Setting aside the idea of the difference between amotivation and demotivation, in trying to research this topic I came across a paper that studied young learners of English at a boarding school in Turkey. When asked their motivations for learning English, answers ranged from ideas about foreign cultures to it being essential for professions, demonstrating a range of core motivations. You likely had a motivation when applying to Brandeis, or at the very least when you enrolled in a particular course for this semester—even “I thought it was interesting” can be a motivator. The researchers also found, in interviews with the students, that attitudes towards different tasks ranged across age groups—in short, none of the students talked about in the paper seemed to enjoy the textbook but all enjoyed other methods of learning. But what really stood out to me was the discussion section right at the end, on page 158: “…young children could easily label each other as the “best” or “weakest” depending on the feedback and praises they receive from the teacher.”

In a roundabout way, I find myself back at the dalgona coffee from the spring of this year. For those making the coffee, there was likely some sense of intrinsic motivation—creating this coffee they saw on TikTok gave them a good feeling personally. Me making banana bread that one time gave me a good feeling too! I understand entirely, but that feeling comes with a flipside too. What about those who see these bakes and weights plastered on their feeds? Perhaps that’s a form of extrinsic motivation, and a negative one at that. 

All of these studies, it goes without saying, were performed in non-COVID-19 conditions, before 2020 took its toll on all of us in vastly different ways. Health researchers are already aware of the fact that you cannot just issue stay-at-home orders to entire populations who are unfamiliar with that kind of control being exerted over them in that way without an accompanying emotional and psychological response.

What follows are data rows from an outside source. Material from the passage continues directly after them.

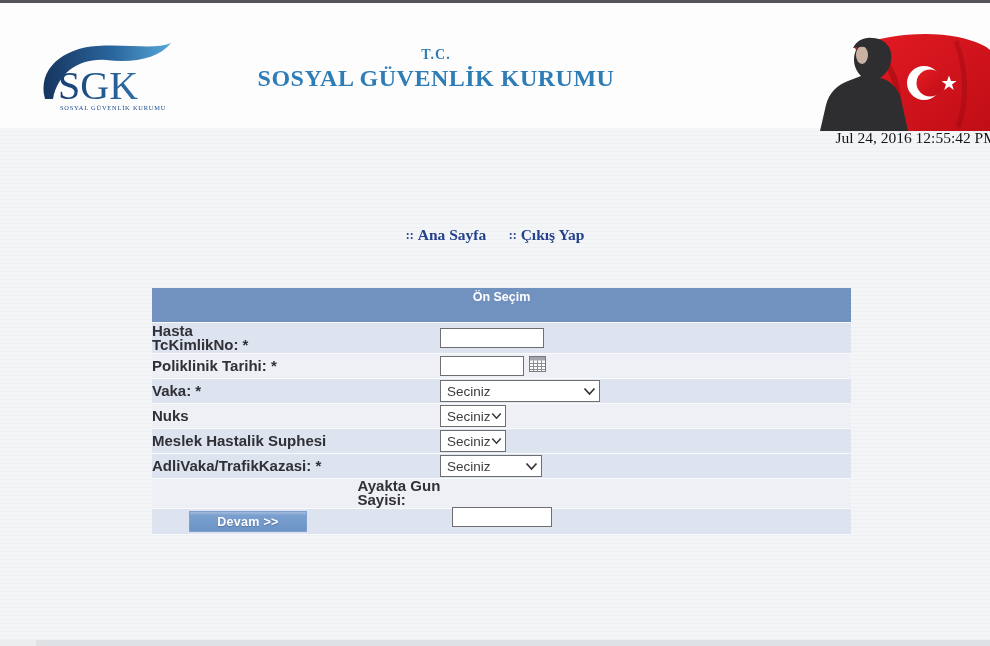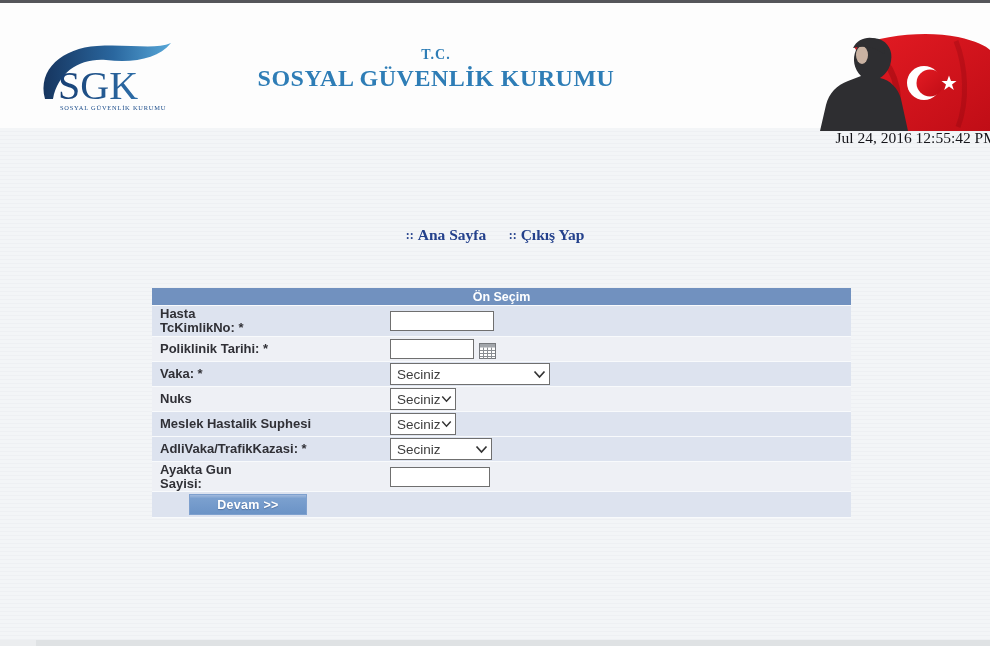"Ön Seçim" .fhead { height: 18px -> 35px }
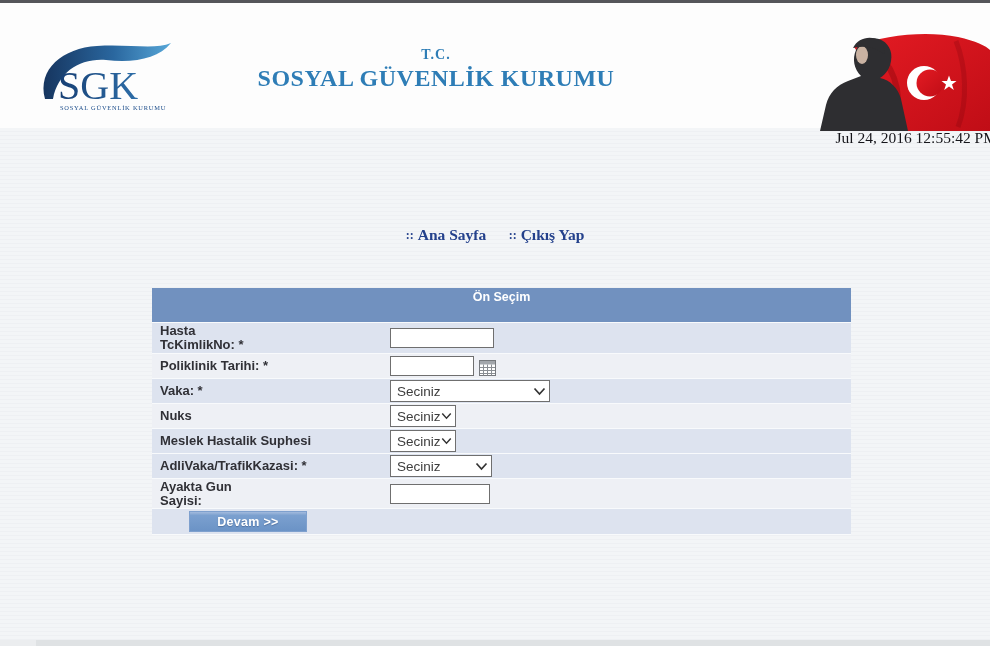"Hasta" .flabel { font-size: 13px -> 15px; padding-left: 8px -> 0; width: 238px -> 288px }
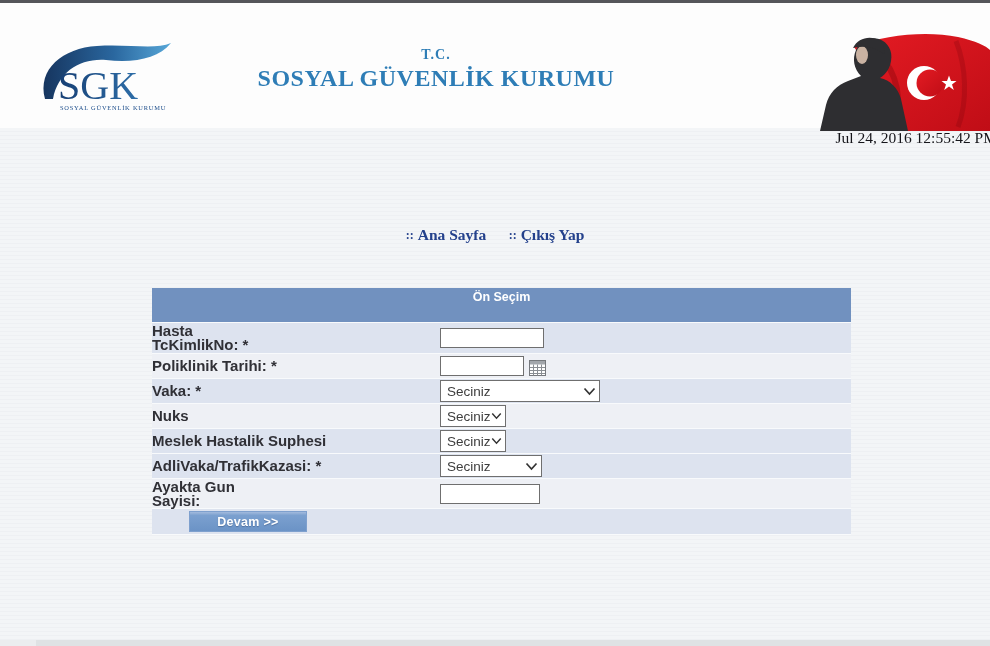"Seciniz" .fctrl { align-items: flex-end -> flex-start }
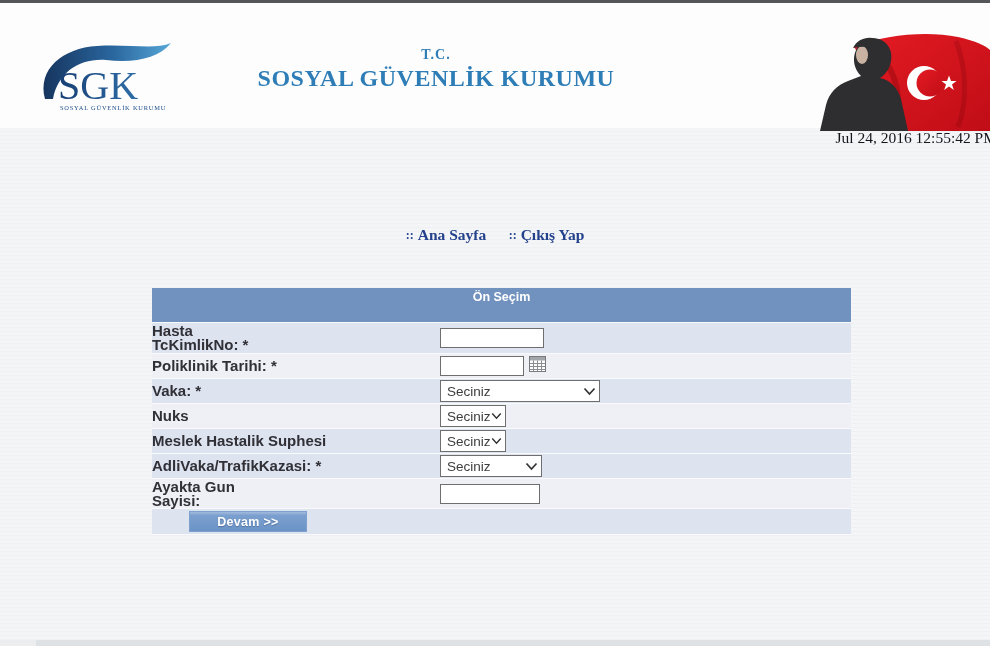"Ayakta Gun" .r8 { flex-direction: none -> column }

Suddenly we all faced entirely unnatural conditions where we were apart from our friends and, in some cases, our families. Some of us dealt with loss, all of us were confronted with political challenges and stepped up to necessary societal conversations. 

More than ever we’ve had to really reckon with what motivates us to do things. Put simply, if whipped coffee isn’t your thing, who needs it? And even in the course of stepping up to do important introspective work or facing political challenges, where the idea of saying “I don’t want to do this so I’m not going to” defeats the object entirely, it’s important to remember that motivation is deeply personal. Now more than ever, we have to work with what we can to do what we feel we need to do. 

Keep that in mind as we all head home this week. This is difficult, and there is no shame in feeling amotivation or demotivation (and hopefully a genuine psychologist can explain the difference to me). So long as you do what you need to do to stay afloat, whatever that may be, everything else is surplus. Now is definitely not the time for extra stress from a whipped coffee that you can’t seem to get the hang of.